[Source records]
--- START ---

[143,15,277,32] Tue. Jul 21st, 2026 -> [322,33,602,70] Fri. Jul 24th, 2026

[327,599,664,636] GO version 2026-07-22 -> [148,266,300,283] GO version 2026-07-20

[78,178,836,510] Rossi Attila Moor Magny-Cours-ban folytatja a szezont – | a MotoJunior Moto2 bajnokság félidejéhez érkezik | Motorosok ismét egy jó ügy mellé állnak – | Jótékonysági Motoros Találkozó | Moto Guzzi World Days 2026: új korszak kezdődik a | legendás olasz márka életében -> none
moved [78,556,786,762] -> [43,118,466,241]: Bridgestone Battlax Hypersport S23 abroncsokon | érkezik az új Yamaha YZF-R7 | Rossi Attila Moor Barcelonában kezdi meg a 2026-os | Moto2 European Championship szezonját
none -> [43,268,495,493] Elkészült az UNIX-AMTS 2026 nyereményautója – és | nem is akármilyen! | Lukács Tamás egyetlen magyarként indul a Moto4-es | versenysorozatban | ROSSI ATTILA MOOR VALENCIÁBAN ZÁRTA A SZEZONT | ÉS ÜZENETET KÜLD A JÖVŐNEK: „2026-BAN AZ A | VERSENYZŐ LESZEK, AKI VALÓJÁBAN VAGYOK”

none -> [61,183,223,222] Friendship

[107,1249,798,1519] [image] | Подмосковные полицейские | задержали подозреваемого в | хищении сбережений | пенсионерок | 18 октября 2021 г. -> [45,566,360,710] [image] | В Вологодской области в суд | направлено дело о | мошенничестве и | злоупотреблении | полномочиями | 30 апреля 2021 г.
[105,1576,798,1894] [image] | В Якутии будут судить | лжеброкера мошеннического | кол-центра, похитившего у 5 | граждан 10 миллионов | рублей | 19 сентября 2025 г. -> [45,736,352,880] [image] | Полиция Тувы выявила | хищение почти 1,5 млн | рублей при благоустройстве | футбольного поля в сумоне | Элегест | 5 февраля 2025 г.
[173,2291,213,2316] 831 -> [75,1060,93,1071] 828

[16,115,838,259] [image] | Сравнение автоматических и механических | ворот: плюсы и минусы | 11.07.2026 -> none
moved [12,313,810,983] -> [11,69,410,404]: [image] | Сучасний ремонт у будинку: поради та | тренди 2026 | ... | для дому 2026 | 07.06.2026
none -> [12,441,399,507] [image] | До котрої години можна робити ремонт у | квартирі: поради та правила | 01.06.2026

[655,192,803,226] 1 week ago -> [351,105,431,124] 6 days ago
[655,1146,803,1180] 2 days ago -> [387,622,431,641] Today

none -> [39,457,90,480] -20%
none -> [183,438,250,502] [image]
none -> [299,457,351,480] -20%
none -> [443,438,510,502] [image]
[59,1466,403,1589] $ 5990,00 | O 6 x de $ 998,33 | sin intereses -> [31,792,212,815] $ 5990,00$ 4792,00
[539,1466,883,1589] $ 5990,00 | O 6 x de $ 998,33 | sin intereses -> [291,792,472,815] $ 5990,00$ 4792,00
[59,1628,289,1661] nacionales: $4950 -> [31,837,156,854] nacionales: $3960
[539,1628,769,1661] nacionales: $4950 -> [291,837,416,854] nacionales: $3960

--- END ---

Assigned task =
With the line that contains "[59,1628,289,1661] nacionales: $4950" as the first and the final line of the data as the last, repeat every line in that span exactly.

Solution for this task =
[59,1628,289,1661] nacionales: $4950 -> [31,837,156,854] nacionales: $3960
[539,1628,769,1661] nacionales: $4950 -> [291,837,416,854] nacionales: $3960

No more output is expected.